The seven seat Qashqai +2 has been axed and its place in the range taken by the recently redesigned, now seven seat X-Trail. Nissan is forecasting UK sales levels at much the same as the outgoing five passenger line - 40,000-50,000 a year with a retail/fleet sales split of 40%/60%; 55% diesel/45% petrol with the new 1.2 manual 2WD accounting for 42%, the manual 2WD 1.5 dCi diesel 35%, the 1.6 diesel manual 2WD 12%, the 1.6 diesel auto 2WD 6% and the 1.6 diesel manual 4WD just 5%. The transmission forecast is 90% manual and 10% auto. Most popular models with retail buyers are expected to be the 1.2 petrol turbo and 1.5 turbodiesel with the second from top Acenta Premium trim.

Most new models have a relatively modest launch year as the plant(s) ramp up output and marketing activity gets under way. In 2007, when it had what Nissan regarded as just one competitor, the Qashqai sold 156,000 units worldwide, ramping up steadily year by year to 256,000 in 2011 by which time the opposition count was up to 14.

Some catching up was required hence the appearance of numerous standard or optional technology items on the Generation Two model. In the UK, all from base Visia up get automatic a/c, hill start assist, a much larger five-inch colour HD infotainment screen, chassis control, tyre pressure monitor and speed limiter/cruise control.

Acenta gets dual zone climate, automatic headlights and rain sensor wipers along with trim enhancements such as leather steering wheel and a multi level boot floor with parcel shelf stowage.

Both entry level models are also offered with an optional GBP450 'smart vision pack' that adds various safety gizmos such as automatic emergency brake (we tried it; it works) and traffic sign recognition which has both its own display in a selectable info panel but also a tiny repeater always on view at the top of the display to avoid those 'what was the speed limit on this road?' moments just as you spy the speed camera.

Next comes Acenta Premium with digital radio in a new Nissan Connect (satnav and apps) system with bigger screen but still as easy to use as before, rear view camera, keyless start, park sensors and panoramic roof. This gets the safety pack as standard which includes high beam assist and lane departure warning.
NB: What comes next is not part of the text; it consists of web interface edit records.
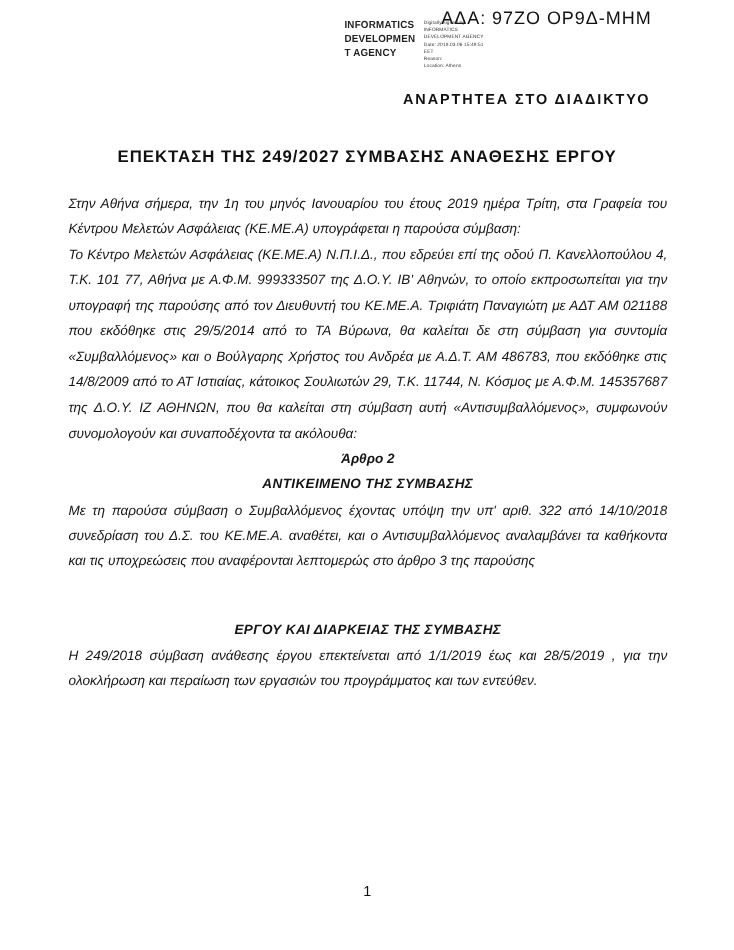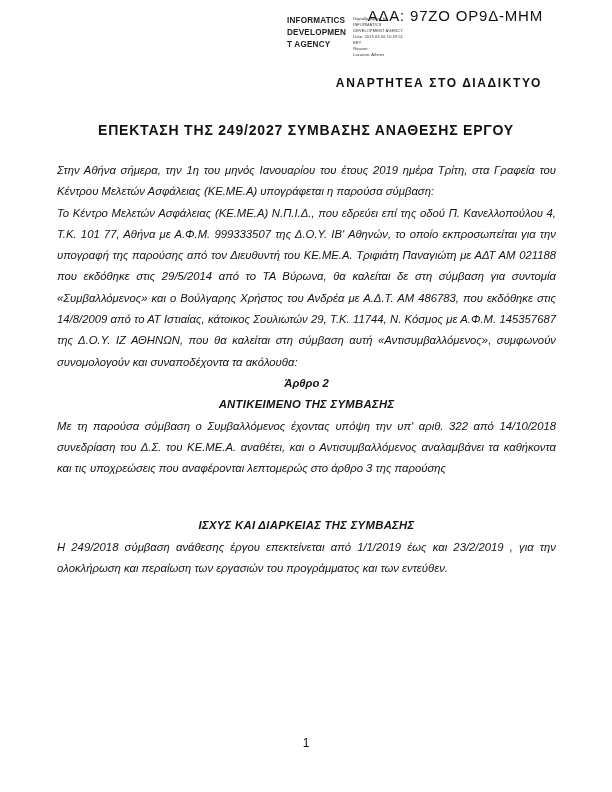--- a/index.html
+++ b/index.html
@@ -159,7 +159,7 @@
     </div>
 
     <div>
-      <p class="article-heading">ΙΣΧΥΣ ΚΑΙ ΔΙΑΡΚΕΙΑΣ ΤΗΣ ΣΥΜΒΑΣΗΣ</p>
+      <p class="article-heading">ΕΡΓΟΥ ΚΑΙ ΔΙΑΡΚΕΙΑΣ ΤΗΣ ΣΥΜΒΑΣΗΣ</p>
       <p class="article-text">Η 249/2018 σύμβαση ανάθεσης έργου επεκτείνεται από 1/1/2019 έως και 23/2/2019 , για την ολοκλήρωση και περαίωση των εργασιών του προγράμματος και των εντεύθεν.</p>
     </div>
   </div>

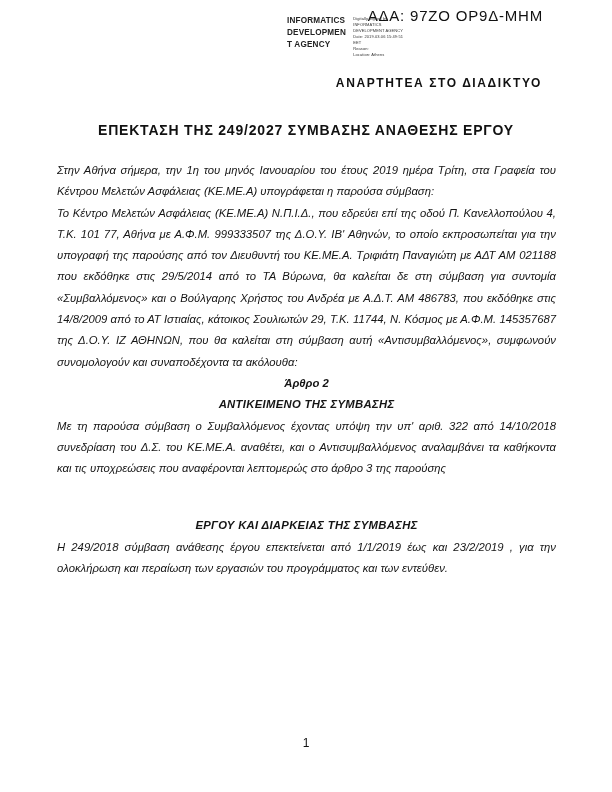--- a/index.html
+++ b/index.html
@@ -160,7 +160,7 @@
 
     <div>
       <p class="article-heading">ΕΡΓΟΥ ΚΑΙ ΔΙΑΡΚΕΙΑΣ ΤΗΣ ΣΥΜΒΑΣΗΣ</p>
-      <p class="article-text">Η 249/2018 σύμβαση ανάθεσης έργου επεκτείνεται από 1/1/2019 έως και 23/2/2019 , για την ολοκλήρωση και περαίωση των εργασιών του προγράμματος και των εντεύθεν.</p>
+      <p class="article-text">Η 249/2018 σύμβαση ανάθεσης έργου επεκτείνεται από 1/1/2019 έως και 28/5/2019 , για την ολοκλήρωση και περαίωση των εργασιών του προγράμματος και των εντεύθεν.</p>
     </div>
   </div>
The top Tekna trim adds such goodies as roof rails, part leather trim, power adjusted, heated seats, front park sensors, heated windscreen and around view monitor with park assist (which also works well).

Sales here in the UK start in a few days and Nissan is banking on plenty of repeat business from satisfied owners of the earlier versions (there was one mid life facelift) and strong interest from fleet buyers due to forecast class leading residual values and the tax friendly official combined fuel consumption of 74.3mpg and low 99g/CO2 emissions of the 1.5dCi diesel. The new safety kit is claimed to pay for its GBP450 option price on the lower levels because it drops the model about four insurance categories for a roughly 20% saving on the annual premium. Maintenance costs have also been reduced 3%-5%.

When Nissan launched the Qashqai back in 2007, it expected global sales (excluding North America which gets a similar model on the same platform called the Rogue) in the range of 60,000 to 100,000 in a full year. As we noted earlier, it was more like 256,000 at the peak. The redesign moves the car on, giving a much higher quality appearance inside and out while engine and equipment move forward a full generation to match or beat the latest competition. Nissan made no public forecast at the launch, but ensuring a quarter million of the new model is available each year from Sunderland would seem a sound move for the product planners.